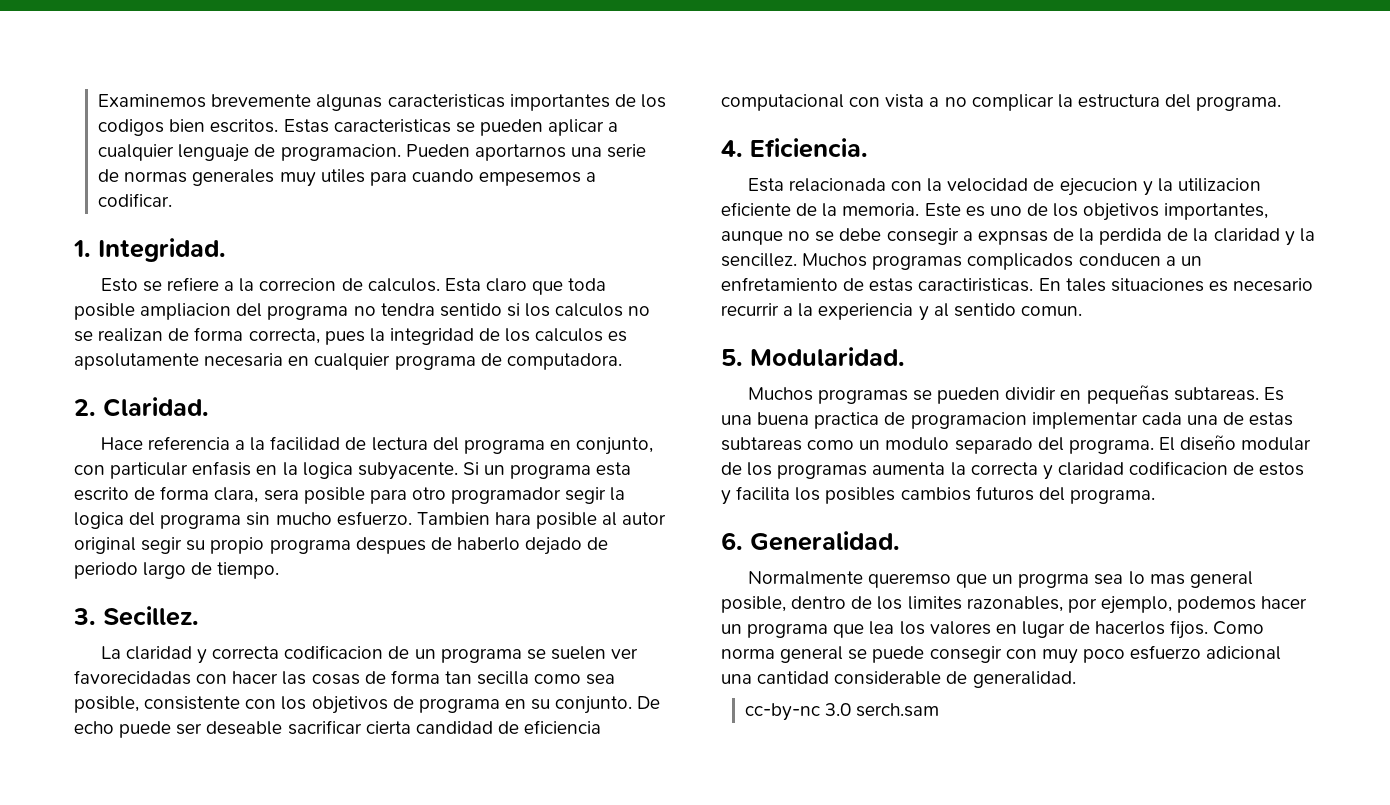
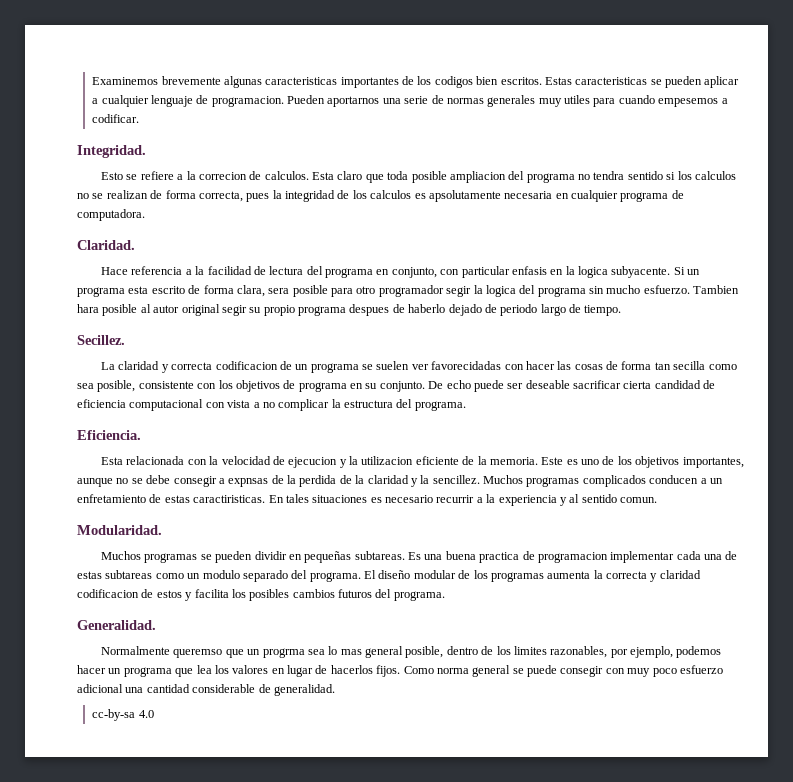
[73,240,91,257] 1. -> (140, 118) none
[74,399,96,416] 2. -> (145, 215) none
[73,608,96,625] 3. -> (622, 310) none
[721,140,743,157] 4. -> (466, 406) none
[721,349,743,366] 5. -> (657, 500) none
[721,532,743,550] 6. -> (445, 596) none
[745,703,940,721] cc-by-nc 3.0 serch.sam -> [92,709,154,721] cc-by-sa 4.0

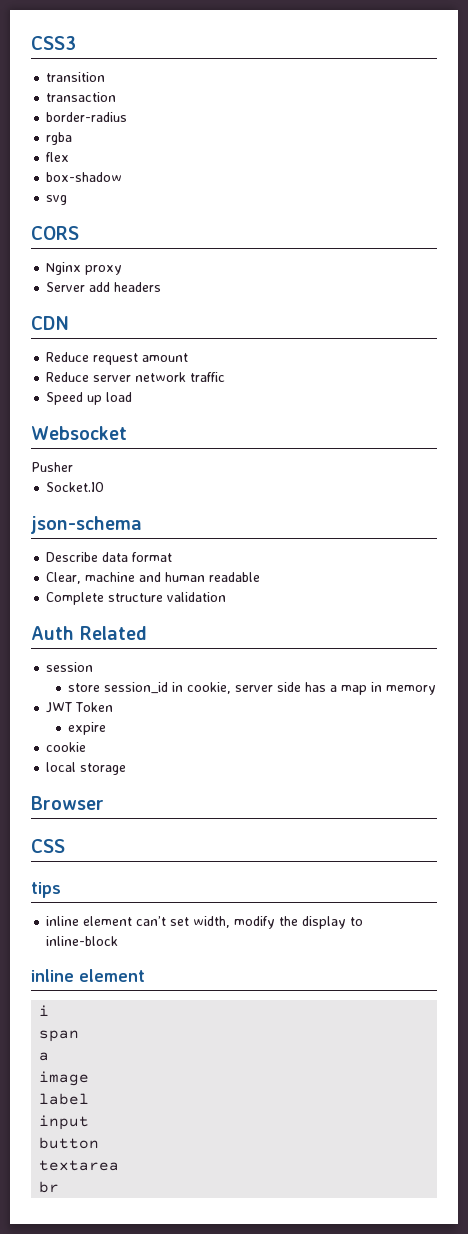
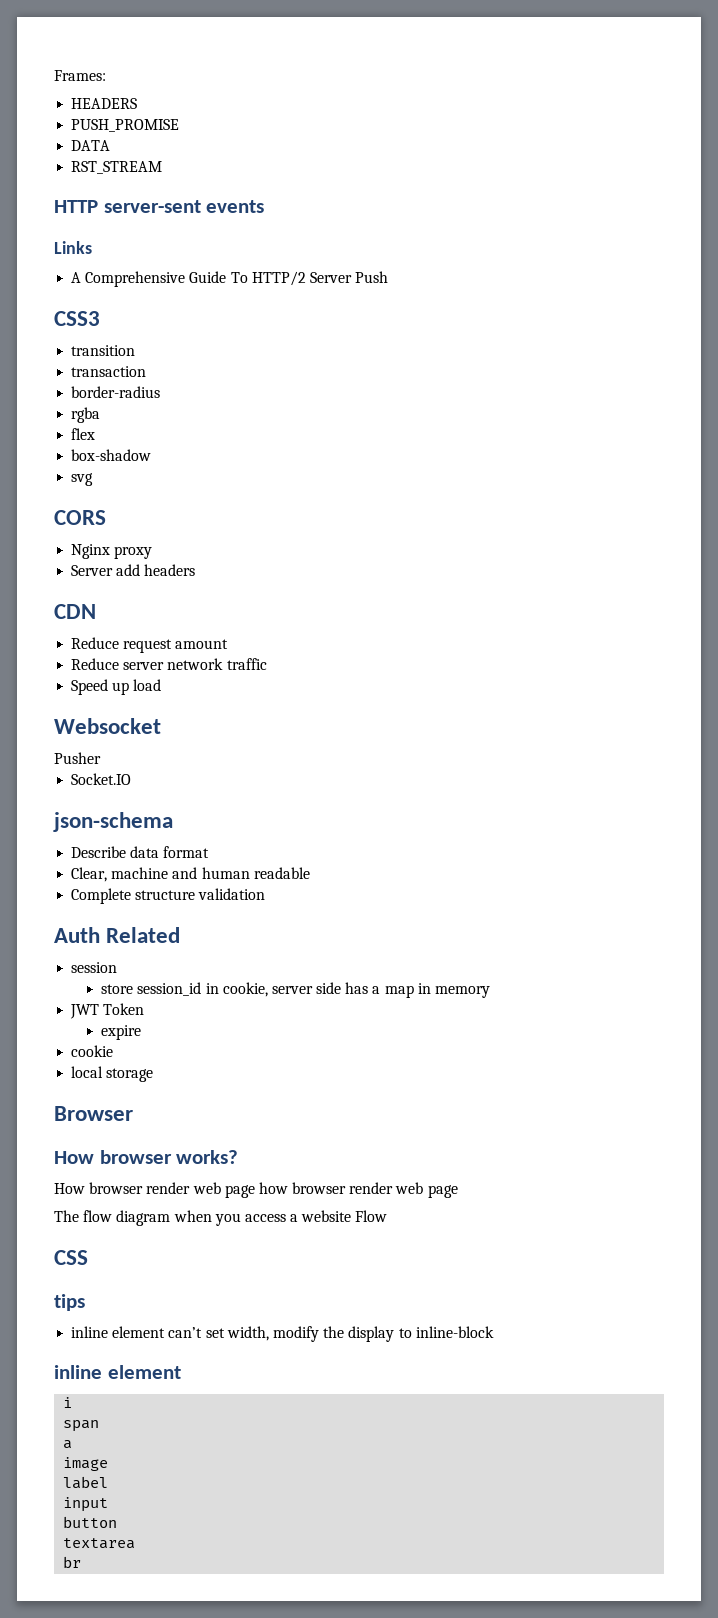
(31, 43) none -> [54,70,106,81] [71,98,138,109] [71,119,180,132] [71,140,111,151] [71,161,163,174] [54,200,265,213] [54,241,92,254] [71,271,389,287] Frames: // HEADERS // PUSH_PROMISE // DATA // RST_STREAM // HTTP server-sent events // Links // A Comprehensive Guide To HTTP/2 Server Push //
(104, 803) none -> [54,1150,239,1164] [54,1182,458,1198] [54,1210,388,1226] // How browser works? // How browser render web page how browser render web page // The flow diagram when you access a website Flow

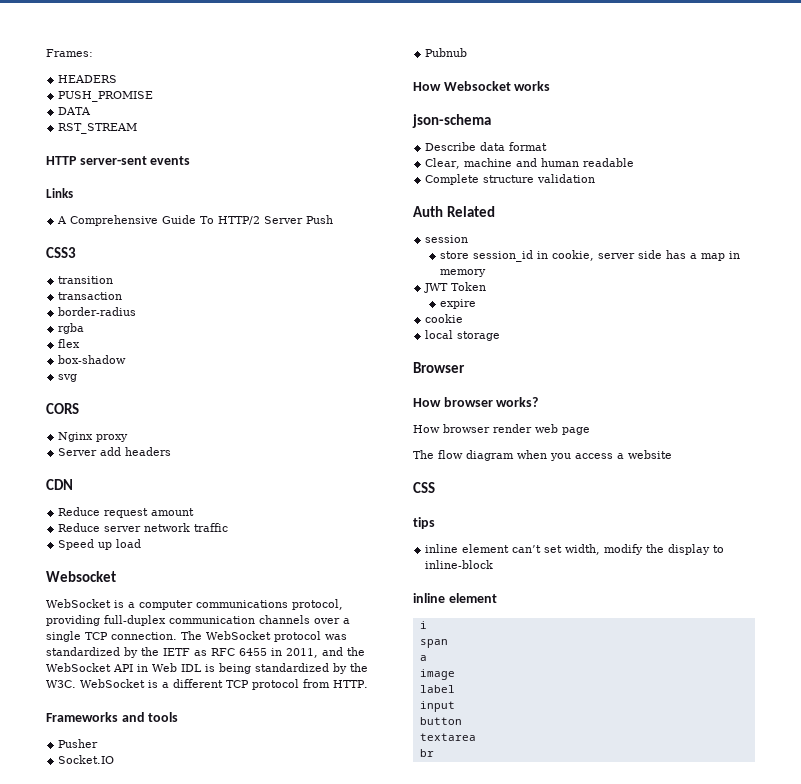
[54,752,101,764] [71,773,132,785] Pusher // Socket.IO -> [46,599,343,610] [46,615,350,626] [46,631,347,642] [46,647,365,658] [46,663,368,674] [46,679,368,690] [46,712,179,722] [58,739,99,748] [58,755,115,764] [425,48,468,57] [413,81,551,91] WebSocket is a computer communications protocol, providing full-duplex communication channels over a single TCP connection. The WebSocket protocol was standardized by the IETF as RFC 6455 in 2011, and the WebSocket API in Web IDL is being standardized by the W3C. WebSocket is a different TCP protocol from HTTP. // Frameworks and tools // Pusher // Socket.IO // Pubnub // How Websocket works
[258,1182,458,1198] how browser render web page -> (590, 431) none
[355,1210,388,1222] Flow -> (672, 454) none

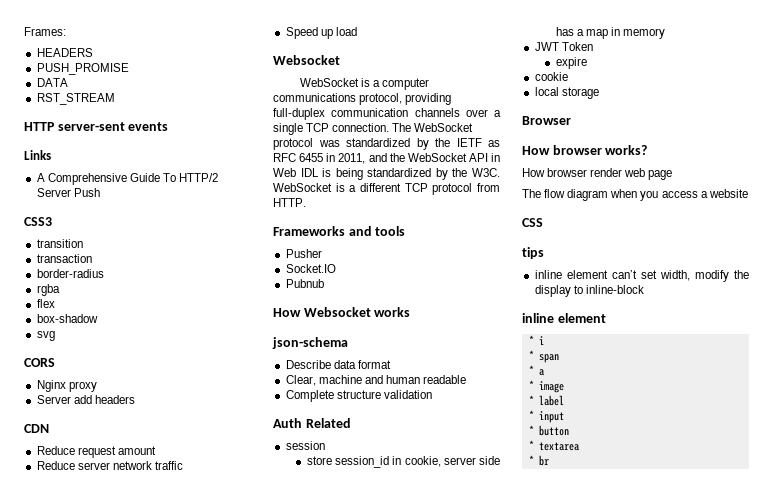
(497, 598) none -> [528,335,534,345] *
(427, 625) none -> [528,350,534,360] *
(448, 643) none -> [528,365,534,375] *
(427, 658) none -> [528,380,534,390] *
(455, 674) none -> [528,395,534,405] *
(455, 689) none -> [528,410,534,420] *
(455, 706) none -> [528,425,534,435] *
(462, 721) none -> [528,440,534,450] *
(476, 737) none -> [528,455,534,465] *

**Work to complete**
Say how many lines in the records contain the word "render". Nothing but the number is required.

**Answer to this exercise**
2